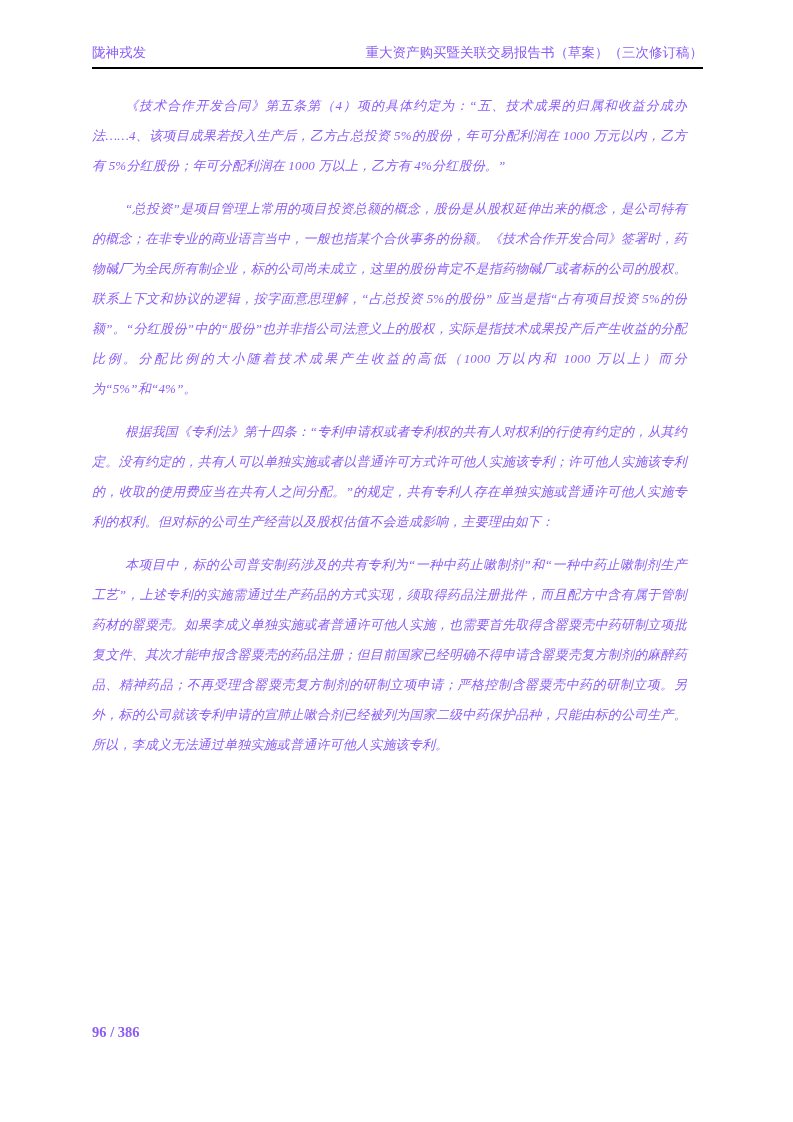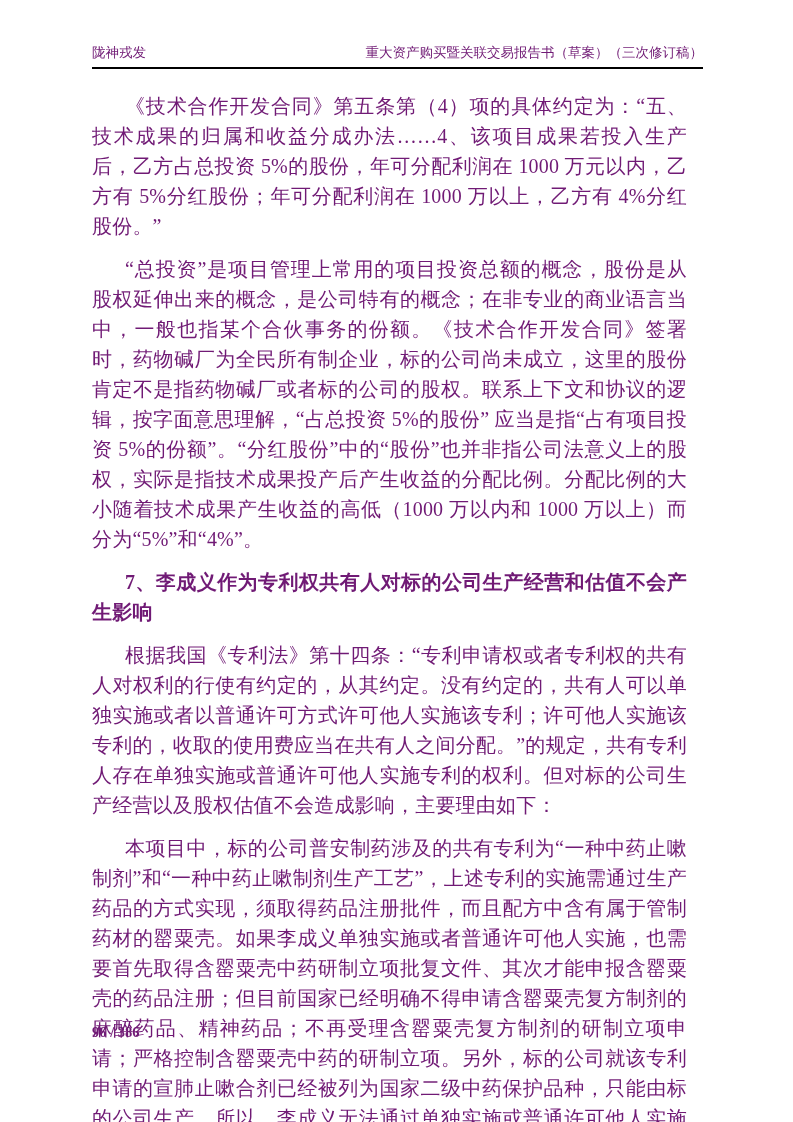--- a/index.html
+++ b/index.html
@@ -12,7 +12,7 @@
     width: 793px;
     height: 1122px;
     background: #ffffff;
-    color: #701a75;
+    color: #8b5cf6;
     font-family: "Liberation Serif", "DejaVu Serif", serif;
     overflow: hidden;
   }

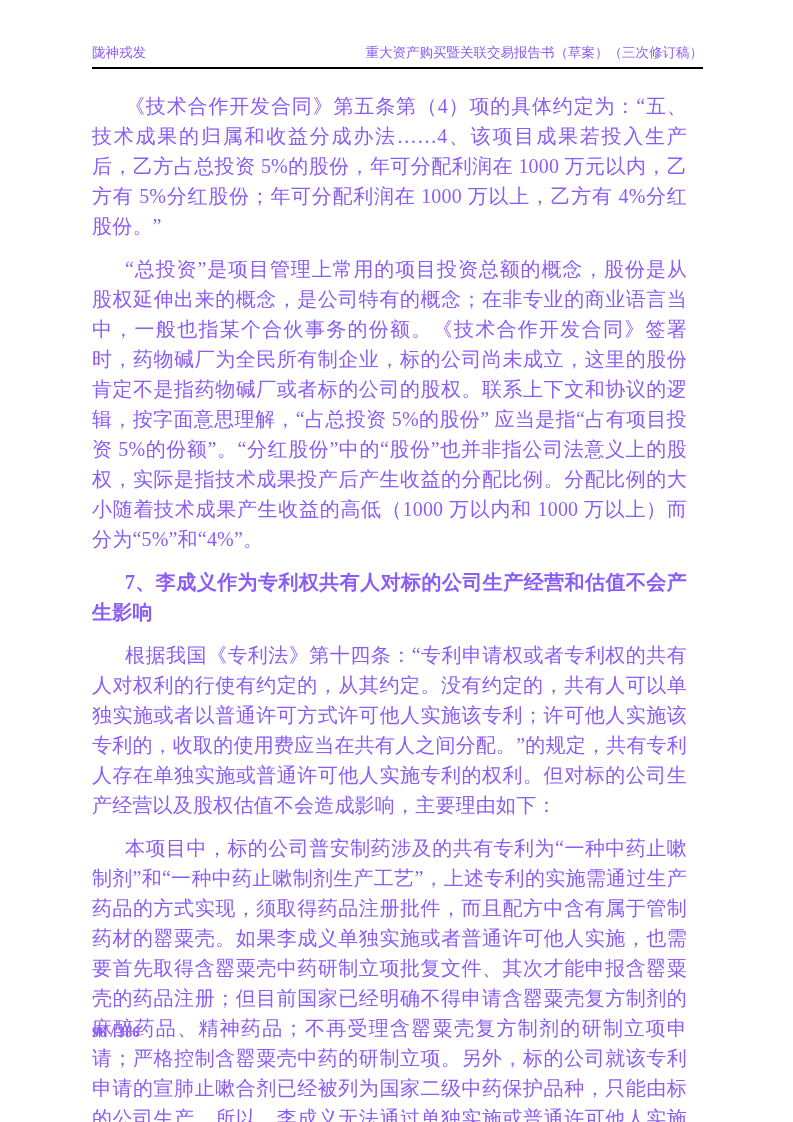--- a/index.html
+++ b/index.html
@@ -39,12 +39,13 @@
   }
   .doc-body p {
     margin: 13px 16px 0 0;
-    font-size: 20px;
+    font-size: 13px;
     line-height: 30px;
     text-align: justify;
     text-indent: 33px;
     letter-spacing: 0.2px;
     word-break: break-all;
+    font-style: italic;
   }
   .doc-body p.section-heading {
     font-weight: bold;

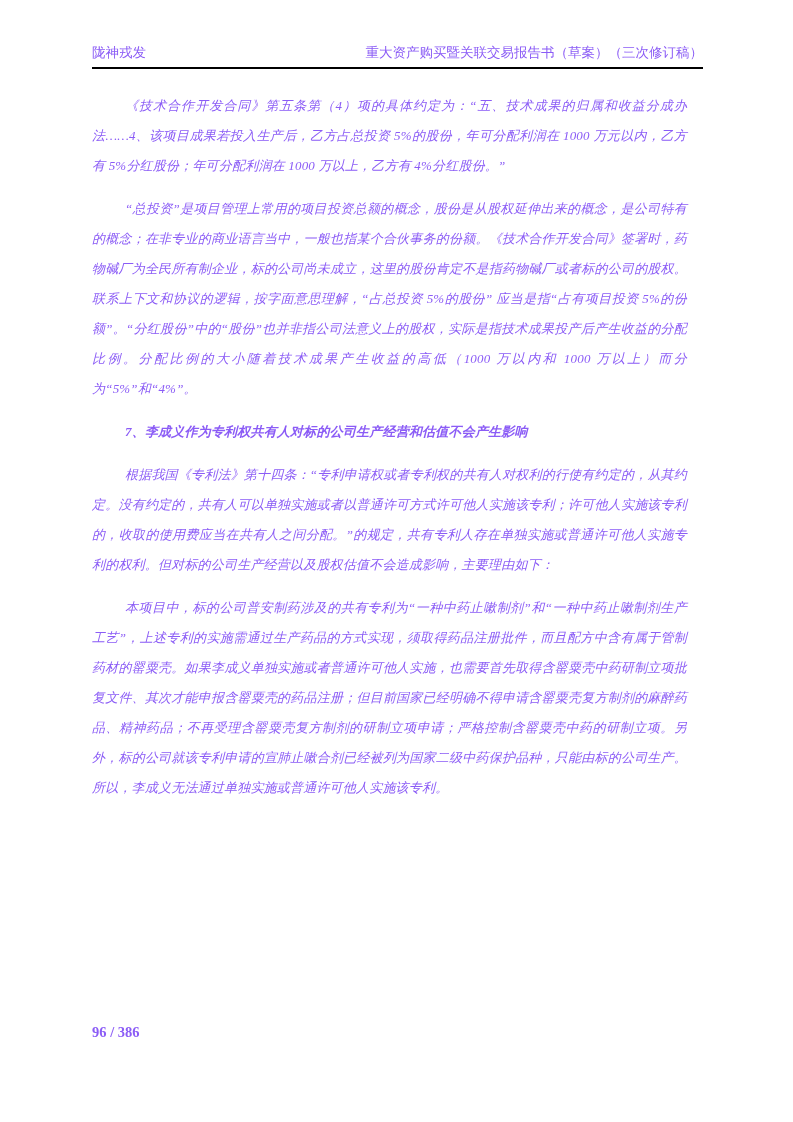--- a/index.html
+++ b/index.html
@@ -73,7 +73,6 @@
   <div class="doc-body">
     <p>《技术合作开发合同》第五条第（4）项的具体约定为：“五、技术成果的归属和收益分成办法……4、该项目成果若投入生产后，乙方占总投资 5%的股份，年可分配利润在 1000 万元以内，乙方有 5%分红股份；年可分配利润在 1000 万以上，乙方有 4%分红股份。”</p>
     <p>“总投资”是项目管理上常用的项目投资总额的概念，股份是从股权延伸出来的概念，是公司特有的概念；在非专业的商业语言当中，一般也指某个合伙事务的份额。《技术合作开发合同》签署时，药物碱厂为全民所有制企业，标的公司尚未成立，这里的股份肯定不是指药物碱厂或者标的公司的股权。联系上下文和协议的逻辑，按字面意思理解，“占总投资 5%的股份” 应当是指“占有项目投资 5%的份额”。“分红股份”中的“股份”也并非指公司法意义上的股权，实际是指技术成果投产后产生收益的分配比例。分配比例的大小随着技术成果产生收益的高低（1000 万以内和 1000 万以上）而分为“5%”和“4%”。</p>
-    <p class="section-heading">7、李成义作为专利权共有人对标的公司生产经营和估值不会产生影响</p>
     <p>根据我国《专利法》第十四条：“专利申请权或者专利权的共有人对权利的行使有约定的，从其约定。没有约定的，共有人可以单独实施或者以普通许可方式许可他人实施该专利；许可他人实施该专利的，收取的使用费应当在共有人之间分配。”的规定，共有专利人存在单独实施或普通许可他人实施专利的权利。但对标的公司生产经营以及股权估值不会造成影响，主要理由如下：</p>
     <p>本项目中，标的公司普安制药涉及的共有专利为“一种中药止嗽制剂”和“一种中药止嗽制剂生产工艺”，上述专利的实施需通过生产药品的方式实现，须取得药品注册批件，而且配方中含有属于管制药材的罂粟壳。如果李成义单独实施或者普通许可他人实施，也需要首先取得含罂粟壳中药研制立项批复文件、其次才能申报含罂粟壳的药品注册；但目前国家已经明确不得申请含罂粟壳复方制剂的麻醉药品、精神药品；不再受理含罂粟壳复方制剂的研制立项申请；严格控制含罂粟壳中药的研制立项。另外，标的公司就该专利申请的宣肺止嗽合剂已经被列为国家二级中药保护品种，只能由标的公司生产。所以，李成义无法通过单独实施或普通许可他人实施该专利。</p>
   </div>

TRY IT: Scan the material above. Return every line containing the string "section".

TASK RESPONSE:
   .doc-body p.section-heading {
-    <p class="section-heading">7、李成义作为专利权共有人对标的公司生产经营和估值不会产生影响</p>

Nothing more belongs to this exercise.